Below are lines of data, and only some are wanted. Please repeat exactly those from the line that has "(182, 180) none" through the line that has "[258,176,289,188] alpas ->".

- - - - - - -

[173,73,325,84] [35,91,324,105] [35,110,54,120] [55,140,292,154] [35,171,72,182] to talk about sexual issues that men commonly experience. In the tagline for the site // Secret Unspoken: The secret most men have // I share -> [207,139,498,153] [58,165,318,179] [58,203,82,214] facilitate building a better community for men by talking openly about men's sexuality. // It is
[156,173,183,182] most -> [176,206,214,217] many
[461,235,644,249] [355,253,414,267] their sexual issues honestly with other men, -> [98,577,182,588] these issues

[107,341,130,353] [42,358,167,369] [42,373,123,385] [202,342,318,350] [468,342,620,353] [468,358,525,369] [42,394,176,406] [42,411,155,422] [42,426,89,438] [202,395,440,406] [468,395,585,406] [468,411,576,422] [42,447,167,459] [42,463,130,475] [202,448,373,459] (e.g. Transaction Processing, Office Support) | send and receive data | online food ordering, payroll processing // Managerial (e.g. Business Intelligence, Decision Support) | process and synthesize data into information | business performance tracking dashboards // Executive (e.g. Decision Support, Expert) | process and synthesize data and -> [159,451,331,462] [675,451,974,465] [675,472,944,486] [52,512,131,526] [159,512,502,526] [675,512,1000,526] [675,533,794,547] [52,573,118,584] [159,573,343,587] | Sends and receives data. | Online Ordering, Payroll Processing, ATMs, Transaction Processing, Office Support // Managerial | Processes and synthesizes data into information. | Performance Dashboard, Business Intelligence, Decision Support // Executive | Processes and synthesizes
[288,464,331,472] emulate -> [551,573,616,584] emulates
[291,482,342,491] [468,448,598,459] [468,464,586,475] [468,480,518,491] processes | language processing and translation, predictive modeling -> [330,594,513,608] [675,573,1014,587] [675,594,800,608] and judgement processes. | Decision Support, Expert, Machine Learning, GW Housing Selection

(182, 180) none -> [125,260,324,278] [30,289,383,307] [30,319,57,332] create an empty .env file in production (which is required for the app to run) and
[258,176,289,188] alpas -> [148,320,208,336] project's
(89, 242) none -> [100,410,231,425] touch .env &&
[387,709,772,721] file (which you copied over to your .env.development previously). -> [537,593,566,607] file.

- - - - - - -

> EXERCISE OUTPUT
(182, 180) none -> [125,260,324,278] [30,289,383,307] [30,319,57,332] create an empty .env file in production (which is required for the app to run) and
[258,176,289,188] alpas -> [148,320,208,336] project's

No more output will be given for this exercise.